Re: What are mdadm maintainers to do? (error recovery redundancy/data loss)

Chris <email.bug@xxxxxxxx> · Wed, 18 Feb 2015 11:04:35 +0000 (UTC)

>

Hello all,

the discussion about SCTERC boils down to letting the drive attempt ERC a
little more or less. For any given disk experience seems to tell the slight
difference is, that if ERC is allowed longer you may see the first
unrecoverable erros (UREs) just a little (maybe only a month) later.

UREs are inevitable. Thus, if I run a filesystem on just a single drive it
will get corrupted at some point, nothing to do about it.

Wait, except..., use a redundant raid! And here it makes a lot of a
difference that the drive's ERC actually terminates before the controller
timeout, to not loose all your redundacy again and be in hight risk of UREs
showing up during the re-sync.

So for a proper comparison we need to look at the difference it makes in the
usage scenarios (error delay vs. loosing redundant error resilence + URE
triggering), not at the single recoverable/unrecoverable error incidence. It
looks to me, that it makes a lot of a differnce to redundant raids and no
qualitative difference to single disk filesystems.

And we need to keep in mind that single disk filesystems do also depend on
the disk to stop grinding away with ERC attempts before the controller
timout. Otherwise disk reset may make the system clear buffers and loose
open files? Without prolonging the linux default controller timout, SCTERC
can prevent that where supported.

> in any case the proper place to change the default kernel command
> timer value is in the kernel, not with a udev rule.

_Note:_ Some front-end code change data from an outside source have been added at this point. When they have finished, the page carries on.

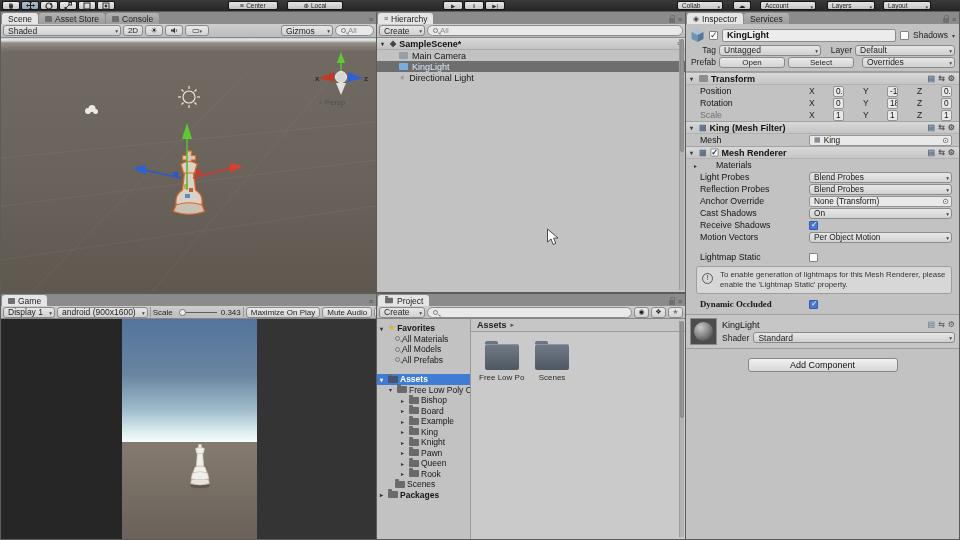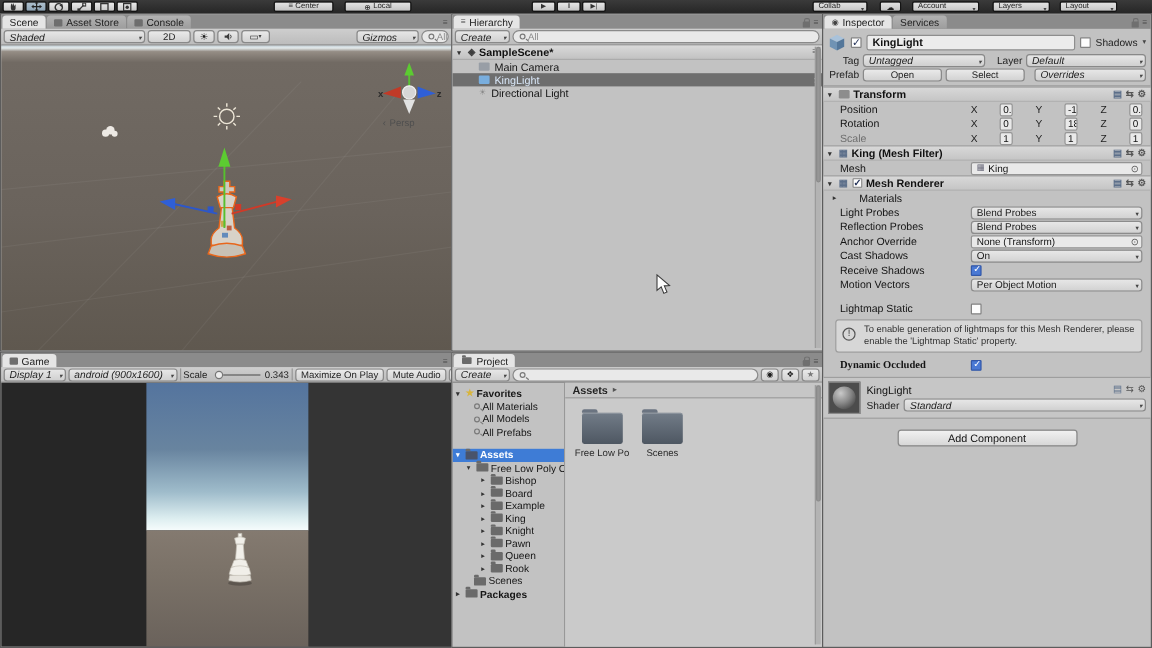--- a/index.html
+++ b/index.html
@@ -36,7 +36,7 @@
   .tbar { height:14px; flex:none; background:linear-gradient(#cecece,#bcbcbc); border-bottom:1px solid #878787;
           display:flex; align-items:center; gap:2px; padding:0 2px; }
   .dd { background:linear-gradient(#e7e7e7,#d0d0d0); border:1px solid #898989; border-radius:3px; font-size:8.5px; height:11px;
-        color:#1e1e1e; display:inline-flex; align-items:center; padding:0 11px 0 4px; position:relative; white-space:nowrap;font-style:italic; }
+        color:#1e1e1e; display:inline-flex; align-items:center; padding:0 11px 0 4px; position:relative; white-space:nowrap; }
   .dd::after { content:"▾"; position:absolute; right:2px; top:2px; font-size:5.5px; color:#444; }
   .btn { background:linear-gradient(#eaeaea,#d2d2d2); border:1px solid #898989; border-radius:3px; font-size:8px; height:11px;
          color:#1e1e1e; display:inline-flex; align-items:center; justify-content:center; padding:0 4px; white-space:nowrap; }

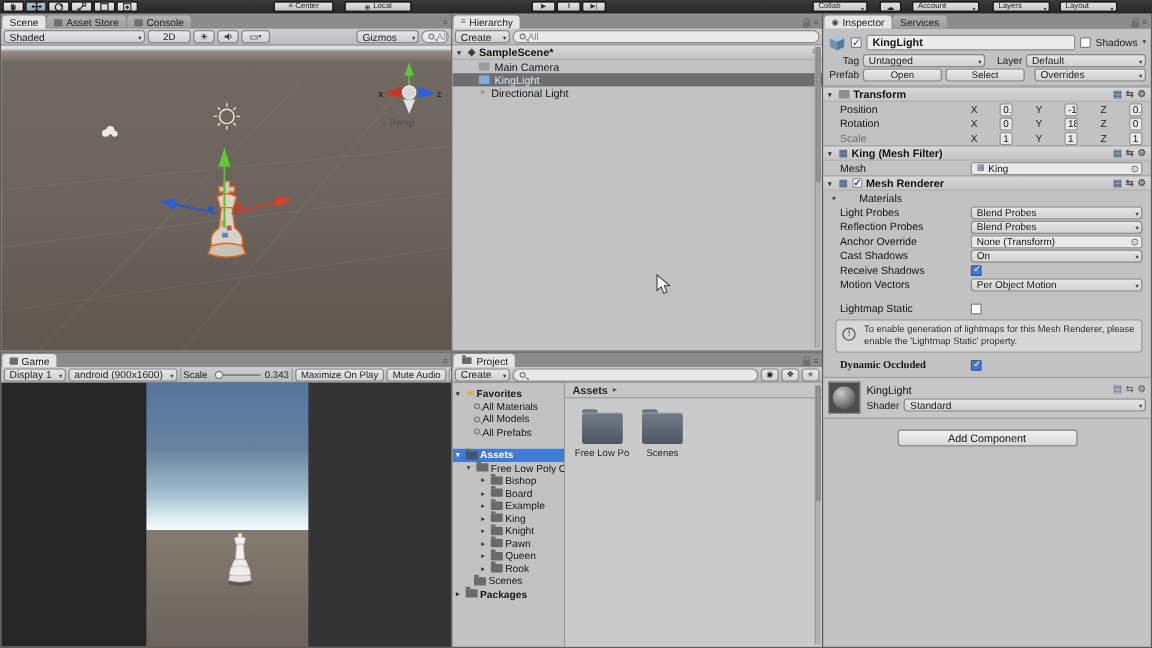--- a/index.html
+++ b/index.html
@@ -245,7 +245,7 @@
       <div class="dd" style="width:118px;">
           <span>Shaded</span>
         </div>
-      <div class="btn" style="width:36px;">
+      <div class="btn" style="width:20px;">
           <span>2D</span>
         </div>
       <div class="btn" style="width:18px;">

Right. And as you write increasing the controller timout has clear downsides.

Noteing as well, as long as the proposed script (a temporary safety measure)
maximizes the controller timeout to remedy for disks that don's support
SCTERC, this would even fix the timout mismatch for single disk filesystems.
(Letting the controller wait until the disk finally succeeds or fails its
recovery attempts.)

So the proposed script actually provides a case that brings benefit for
raid0 setups as well (as long as the linux default is not adaptive to the
disk parameters), but increasing the controller timout in all cases would
introduce long and unreported i/o blocking into all redundant setups.

> I don't know if a udev rule can say "If the drive exclusively uses md,
> lvm, btrfs, zfs raid1, 4+ or nested of those, and if the drive does
> not support configurable SCT ERC, then change the kernel command timer
> for those devices to ~120 seconds" then that might be a plausible
> solution to use consumer drives the manufacturer rather explicitly
> proscribes from use in raid...

The script called by the udev rule could do that, but can be kept as simple
as proposed, and can set SCTERC regardles, because setting SCTERC below the
controller timout makes a qualitative difference in running the redundant
arrays and a marginal difference in running non-redundant filesystems. (And
nevertheless, set long controller timout for devices that don's support SCTERC.)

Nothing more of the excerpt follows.